Campbell began with classic memory problems and along the way his symptoms increased and changed over time. The movie shows Campbell being asked questions on the standard memory test or mini-mental exam. His responses were common "I don't keep track of the time," "I don't have any use for knowing the season," and "I haven't had to know the first president for a long time." Responses are based on denial and compensating for behaviors.

Campbell has moments of insight where he talks about his disease and what it's doing to him. He sometimes expresses his frustrations with tears and often with a laugh. Those moments are overshadowed by the times where he doesn't have understanding and reason. For example, he exhibits the common paranoia that someone has stolen his golf clubs, and there is absolutely no reasoning with him.

The physical or physiological effects of the disease are shown as his wife shares with the doctor that Campbell's behavior of urinating in the corner of the room or in a trash can has improved. He sometimes can't distinguish shadows in the room and thinks there is a hole in the floor, and as a result, he fears walking around the bed. The movie really captures the typical struggles of living with Alzheimer's disease.

His wife, Kim, also shares her story as a caregiver and the raw reality of the diagnosis of Alzheimer's disease — she now had the dreaded confirmation. This is a reality shared by many caregivers that have confided in me. Having the actual diagnosis seems to change things and now the situation feels more dismal and frightening. Families will often become angry: "It's not Alzheimer's disease." Some other type of dementia seems easier to handle. The reality, however, is that the type of dementia doesn't really matter. Symptoms of dementia are life changing regardless of the cause or diagnosis. The resulting life changes affect everyone in the person's life.

Kim explains that she wishes he would die of "something else" because she doesn't want to see the disease change the person that he was.

Here comes the mystery of the disease.
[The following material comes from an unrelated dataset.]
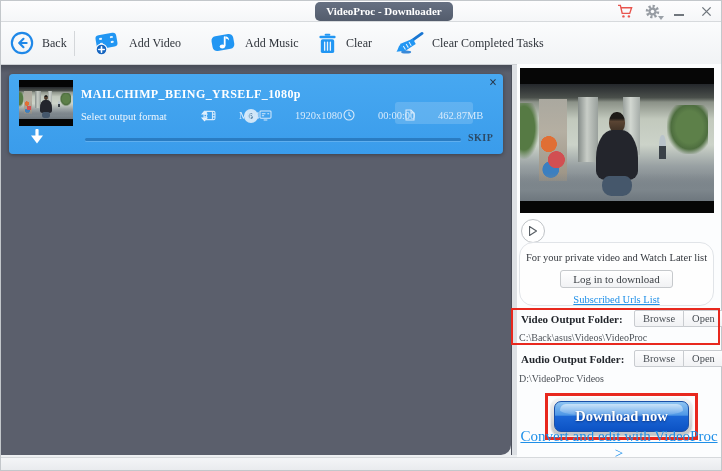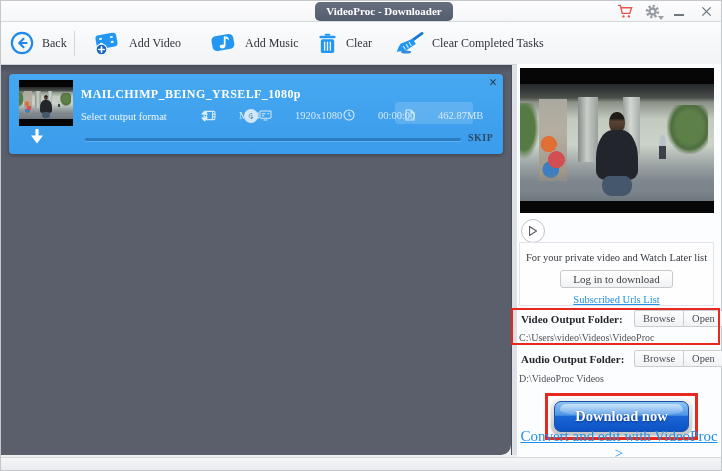"For your private video and" .login-box { border-radius: 0 -> 14px }
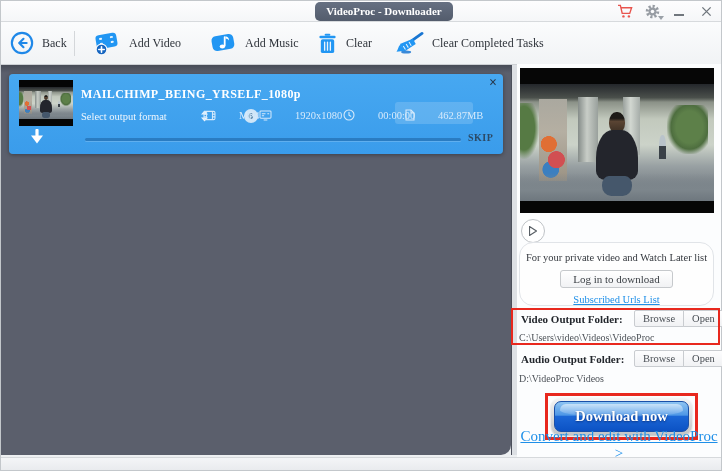"C:\Users\video\Videos\VideoProc" div.sec-path { text: Users\video -> Back\asus }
Some parts of the brain are preserved longer than others and it is variable for everyone. Campbell's very developed musical part of his brain continues to function long after his ability to remember his children's names. The mysteries of the disease and how the brain is affected is the most difficult part of any dementia.

Family members will say: "How can he push my buttons and instigate a fight, yet he doesn't know where the bathroom is?" "She is manipulating me, still able to make me feel guilty, so obviously she can control her behaviors." It's hard to understand the disease and not be frustrated when one day your loved one seems close to their old self and the next day they are wandering out of the house in their underwear.

Campbell is on Aricept and Namenda, two medications used for Alzheimer's disease. However, both of these treatments are known to be more effective in some than others and usually for a short period of time. It's a frequent dilemma for families whether to continue with medications with side effects or stop them and risk decline in the ability for their loved ones to care for their needs, which may include the ability to even walk.

Campbell's journey begins on a bus touring the country. His level of functioning declines as we follow him through the movie. Moving and changing environments is known to be traumatic for dementia sufferers. His personality becomes more difficult at times and his family stands by helpless, yet nonetheless supportive of his desire to spread the word and bring dementia into the open.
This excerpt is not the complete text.